A very different feel here compared to Cheha-town Peds. There it was fast paced, 2 minute dictations, crack-the-whip, sort through the viruses medicine. My patient presentations eventually got boiled down to: "It's diarrhea. They look good." Even in Scrippsville, if they walked in the door they got a Statin. A door prize that didn't require much thought or reason.

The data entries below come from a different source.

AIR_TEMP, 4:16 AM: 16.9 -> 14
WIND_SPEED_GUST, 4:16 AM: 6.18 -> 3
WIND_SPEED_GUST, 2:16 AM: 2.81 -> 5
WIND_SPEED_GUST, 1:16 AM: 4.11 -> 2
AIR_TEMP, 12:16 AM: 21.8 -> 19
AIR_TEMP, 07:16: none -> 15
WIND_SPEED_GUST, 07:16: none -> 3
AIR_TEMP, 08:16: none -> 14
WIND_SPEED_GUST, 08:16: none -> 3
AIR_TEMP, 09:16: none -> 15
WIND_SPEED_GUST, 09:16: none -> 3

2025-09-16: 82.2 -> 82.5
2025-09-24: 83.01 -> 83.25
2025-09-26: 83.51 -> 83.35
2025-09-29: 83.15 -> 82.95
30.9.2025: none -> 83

My preceptors here expect a much deeper and wider differential diagnosis. They also expect a little more evidence based approach. We actually use things like Framingham's Cardiac Risk Score. They want my notes to say things like "...due to lack of abd pain and blood in stool, we ruled out bacterial etiology of this patient's diarrhea although if symptoms persist we may order fecal leukocytes and occult blood studies." Their ortho exams entail more than their fingers hitting keyboards to order an ortho consult.
It's refreshing. And difficult at the same time. It's easier to practice loose and fast medicine and blame everything on how busy your schedule is and how the "real world" doesn't include a legit review of systems and lengthy differential. It's easier to keep the patient's sweatshirt on and call a specialist than to actually examine their shoulder.

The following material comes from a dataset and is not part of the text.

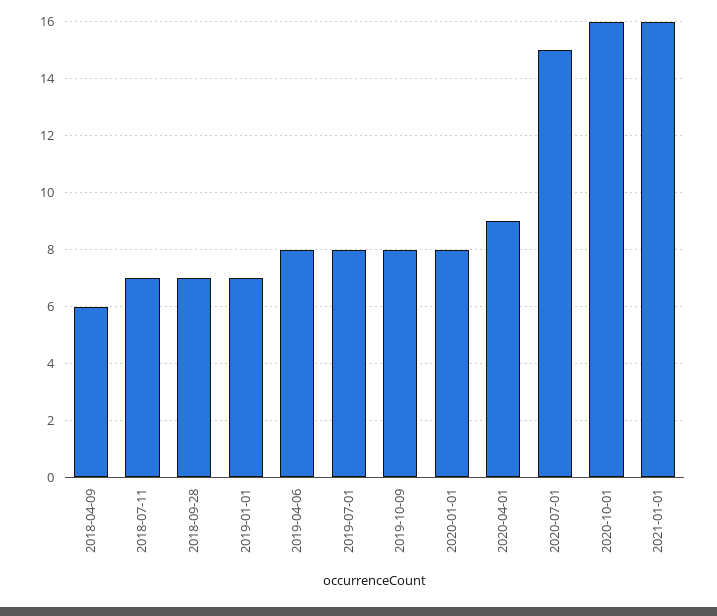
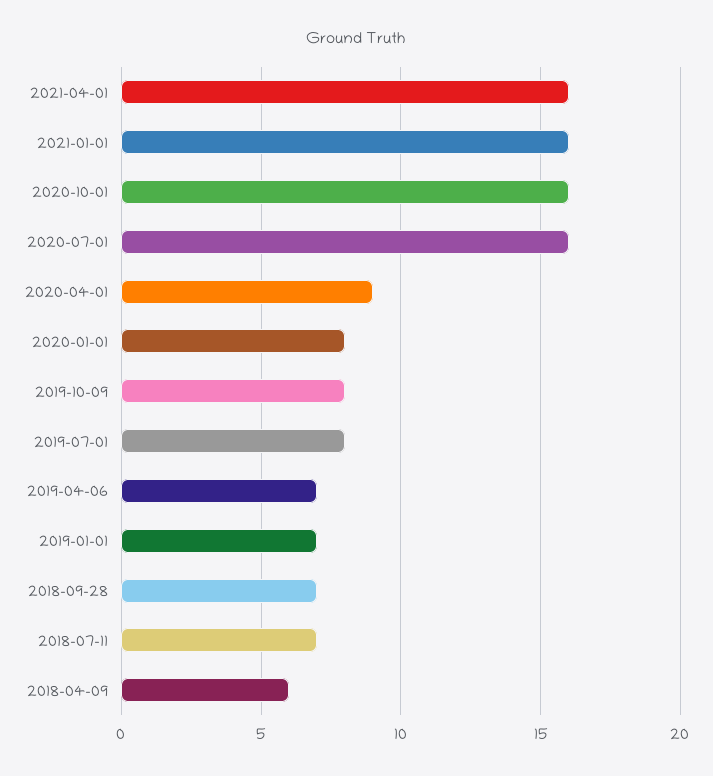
2019-04-06: 8 -> 7
2020-07-01: 15 -> 16
2021-04-01: none -> 16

And at the same time 85% of my patients speak only Spanish. So my brain is doing a bit of spinning right now. I am being humbled on multiple levels. From basic communication skills (come se dice 'blister' en espanol) to detailed pimping (what are the guidelines for phototherapy in newborn hyperbilirubinemia?)
I'll keep you posted. But for now, I'll be stoking that fire with a textbook on my lap. I've still got a lot to learn.